La parole a été donnée à l’homme pour cacher sa pensée… »

Tous les discours spirituels séduisants, tous les textes admirables constitués d’innombrables sublimités, tous les propos élevés, toutes les déclarations les plus emplies de componctions dévotes, toutes les attitudes feignant la piété, s’ils ne sont pas fondés sur une anthropologie véritable qui passe par un aveu sincère et une reconnaissance honteuse de l’état de dégradation dans lequel croupit une masse humaine infectée depuis l’origine par la duplicité, empoisonnée dans ses gènes les plus intimes par les terribles effets du mensonge et de la désobéissance, ne sont au final que de pitoyables écrans de fumée, se révélant un stérile remplissage pseudo-savant qui se transforme en une multitude d’ouvrages inutiles prenant la poussière sur les rayons des bibliothèques, ne participant au fond que du vain babillage, plus ou moins élaboré et habile, masquant la profonde corruption de l’ensemble des créatures qui composent le genre humain depuis l’origine des temps.

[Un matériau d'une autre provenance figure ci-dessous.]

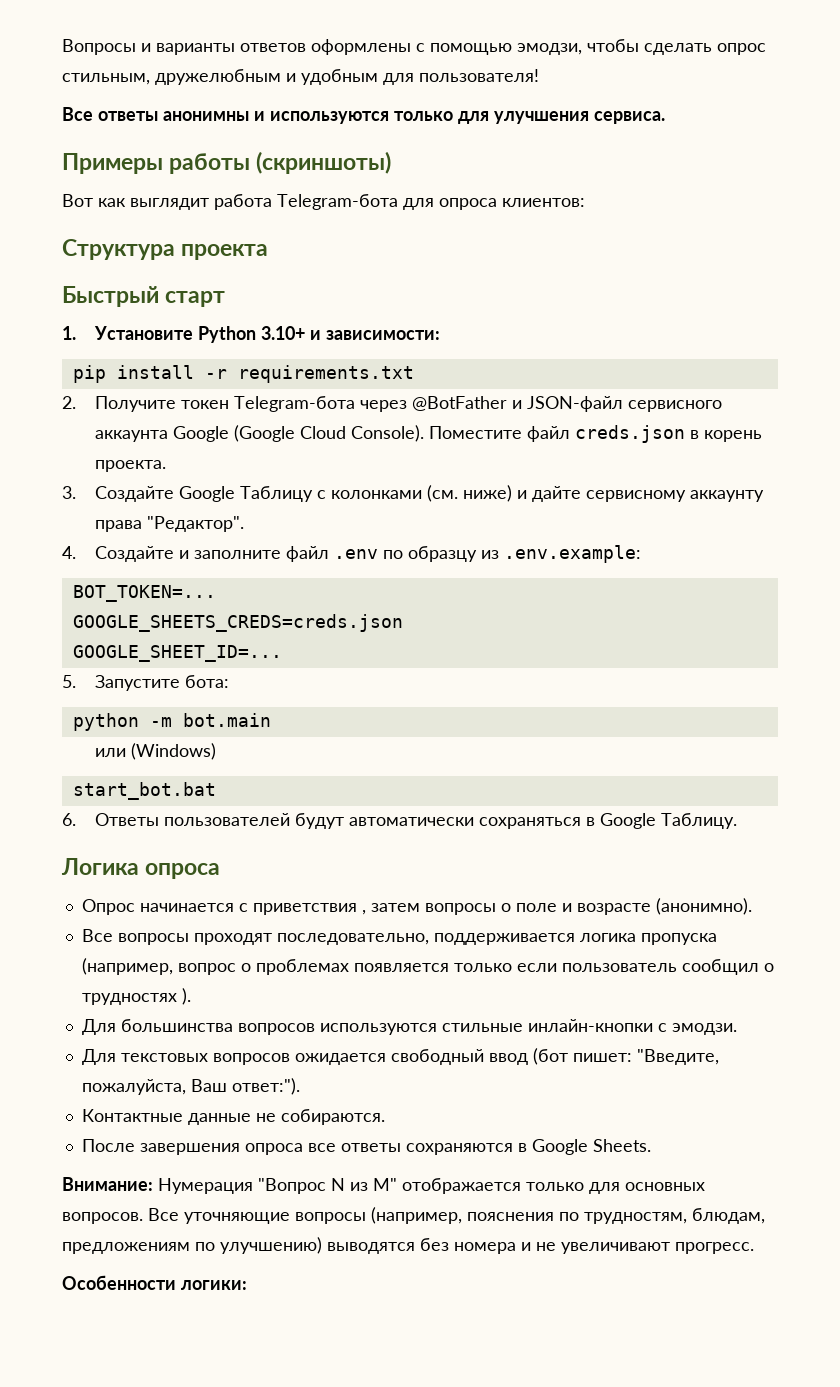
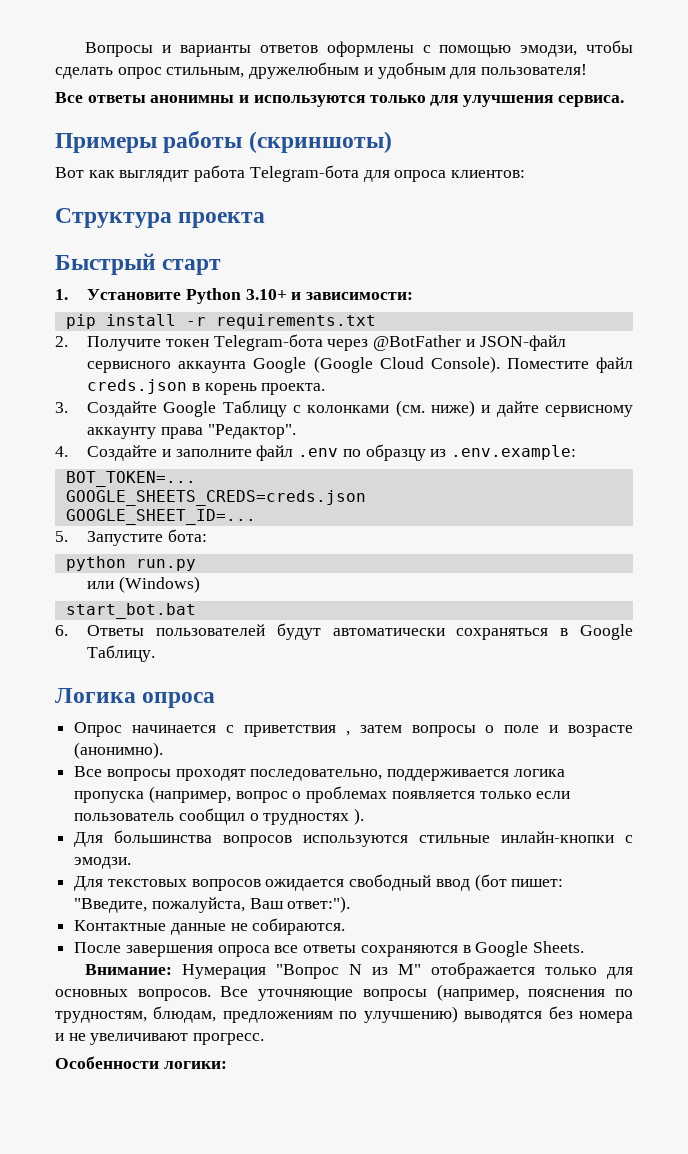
- python -m bot.main
+ python run.py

C’est ce que nous donne à voir d’ailleurs, l’invariant spectacle, ceci depuis l’aube des siècles, des littérateurs spirituels et auteurs inspirés, qui s’habillent d’expressions élégantes et de tournures phraséologiques sophistiquées, capables de rédiger parfois d’imposants pensum en jouant un rôle de répétiteurs superficiels, ou plus exactement de parfaits « perroquets », multipliant à l’excès les textes, déclarations, discours, thèses et traités volumineux l’ensemble représentant une masse tout à fait gigantesque d’écrits savants, emplis de références et fortement documentés, tout en se comportant dans le même temps, et parallèlement, comme de pauvres et sinistres animaux sur le plan de leurs vies, au point qu’il soit nécessaire de douter, non sans raison, de la parole prononcée avec emphase comme des propos laborieusement rédigés par l’homme – la fausseté permanente qui tient lieu de vêtement à l’âme corrompue se résumant, le plus souvent, à cette célèbre sentence si juste et singulièrement pertinente, provenant d’un ecclésiastique membre de la Compagnie de Jésus qui fit preuve d’une remarquable lucidité : « La parole a été donnée à l’homme pour cacher sa pensée [1]

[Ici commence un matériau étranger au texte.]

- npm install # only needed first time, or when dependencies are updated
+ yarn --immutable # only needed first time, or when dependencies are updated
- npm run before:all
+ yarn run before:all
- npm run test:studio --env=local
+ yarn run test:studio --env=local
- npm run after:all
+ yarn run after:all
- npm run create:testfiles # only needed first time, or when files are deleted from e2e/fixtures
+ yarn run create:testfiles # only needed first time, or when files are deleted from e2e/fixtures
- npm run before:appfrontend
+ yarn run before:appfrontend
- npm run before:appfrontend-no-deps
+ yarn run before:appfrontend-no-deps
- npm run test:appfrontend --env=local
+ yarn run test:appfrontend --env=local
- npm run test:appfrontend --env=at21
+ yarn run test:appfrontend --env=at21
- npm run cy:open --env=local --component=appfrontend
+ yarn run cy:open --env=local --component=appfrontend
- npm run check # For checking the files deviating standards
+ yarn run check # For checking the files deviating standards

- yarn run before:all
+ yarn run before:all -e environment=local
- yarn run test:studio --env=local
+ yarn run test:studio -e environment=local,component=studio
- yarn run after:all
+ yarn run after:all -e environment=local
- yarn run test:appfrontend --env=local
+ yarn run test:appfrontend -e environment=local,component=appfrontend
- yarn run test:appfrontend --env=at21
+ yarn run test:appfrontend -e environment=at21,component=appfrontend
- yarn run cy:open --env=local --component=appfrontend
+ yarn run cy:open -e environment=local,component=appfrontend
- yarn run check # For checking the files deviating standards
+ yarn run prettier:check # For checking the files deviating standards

Le Phénix Renaissant, « La Science de l’Homme», Éclaircissements sur la double nature, n° 5, 2019, pp. 101-102.

Note.

[1] La phrase est attribuée au Père Gabriel Malagrida (1689-1761), jésuite italien – envoyé en mission au Brésil en 1721, puis appelé, à la demande de Marie-Anne d’Autriche mère de Joseph 1er, à la cour du Portugal en 1754 lors de son retour en Europe en raison de sa réputation de sainteté -, par Stendhal (1783-1842), dans son roman le « Le Rouge et le Noir », en tête du chapitre XXII : « La parole a été donnée à l’homme pour cacher sa pensée », (Cf. Le Rouge et le Noir, Michel Lévy frères, 1854, p. 133).